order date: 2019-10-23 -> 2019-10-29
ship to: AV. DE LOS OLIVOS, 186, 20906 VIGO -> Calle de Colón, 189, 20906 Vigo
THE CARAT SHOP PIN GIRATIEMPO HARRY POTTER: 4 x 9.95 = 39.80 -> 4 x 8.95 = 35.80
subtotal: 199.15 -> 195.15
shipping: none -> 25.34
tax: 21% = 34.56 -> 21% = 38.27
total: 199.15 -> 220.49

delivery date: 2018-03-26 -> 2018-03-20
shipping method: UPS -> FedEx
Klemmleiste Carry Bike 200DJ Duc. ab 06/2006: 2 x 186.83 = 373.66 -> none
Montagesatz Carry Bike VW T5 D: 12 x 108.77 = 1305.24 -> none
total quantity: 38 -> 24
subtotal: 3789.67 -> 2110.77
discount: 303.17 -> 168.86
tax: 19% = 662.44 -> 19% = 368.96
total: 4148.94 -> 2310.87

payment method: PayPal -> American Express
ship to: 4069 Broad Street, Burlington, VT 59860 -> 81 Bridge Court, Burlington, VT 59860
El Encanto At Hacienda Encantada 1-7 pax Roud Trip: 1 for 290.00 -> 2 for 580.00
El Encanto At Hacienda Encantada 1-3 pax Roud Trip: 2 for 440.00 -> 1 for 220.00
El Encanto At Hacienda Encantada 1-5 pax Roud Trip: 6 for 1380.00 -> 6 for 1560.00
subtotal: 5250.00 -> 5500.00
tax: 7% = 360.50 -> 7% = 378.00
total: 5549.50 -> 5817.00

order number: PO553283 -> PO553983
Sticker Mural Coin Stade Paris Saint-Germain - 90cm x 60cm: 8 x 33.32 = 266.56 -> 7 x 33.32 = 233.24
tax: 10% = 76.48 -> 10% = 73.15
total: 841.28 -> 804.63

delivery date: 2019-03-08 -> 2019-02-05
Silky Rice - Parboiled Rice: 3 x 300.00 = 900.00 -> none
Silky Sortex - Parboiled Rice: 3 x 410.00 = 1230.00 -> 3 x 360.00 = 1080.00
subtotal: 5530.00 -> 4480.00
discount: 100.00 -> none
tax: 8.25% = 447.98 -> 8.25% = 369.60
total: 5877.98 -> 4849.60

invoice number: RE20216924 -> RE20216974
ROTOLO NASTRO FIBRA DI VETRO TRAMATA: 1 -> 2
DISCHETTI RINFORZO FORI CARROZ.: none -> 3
:::
Please reproduce exactly the lines in the listing above from the one containing "tax: 7% = 360.50 -> 7% = 378.00" through the one containing "ROTOLO NASTRO FIBRA DI VETRO TRAMATA: 1 -> 2", both included, and nothing more.

tax: 7% = 360.50 -> 7% = 378.00
total: 5549.50 -> 5817.00

order number: PO553283 -> PO553983
Sticker Mural Coin Stade Paris Saint-Germain - 90cm x 60cm: 8 x 33.32 = 266.56 -> 7 x 33.32 = 233.24
tax: 10% = 76.48 -> 10% = 73.15
total: 841.28 -> 804.63

delivery date: 2019-03-08 -> 2019-02-05
Silky Rice - Parboiled Rice: 3 x 300.00 = 900.00 -> none
Silky Sortex - Parboiled Rice: 3 x 410.00 = 1230.00 -> 3 x 360.00 = 1080.00
subtotal: 5530.00 -> 4480.00
discount: 100.00 -> none
tax: 8.25% = 447.98 -> 8.25% = 369.60
total: 5877.98 -> 4849.60

invoice number: RE20216924 -> RE20216974
ROTOLO NASTRO FIBRA DI VETRO TRAMATA: 1 -> 2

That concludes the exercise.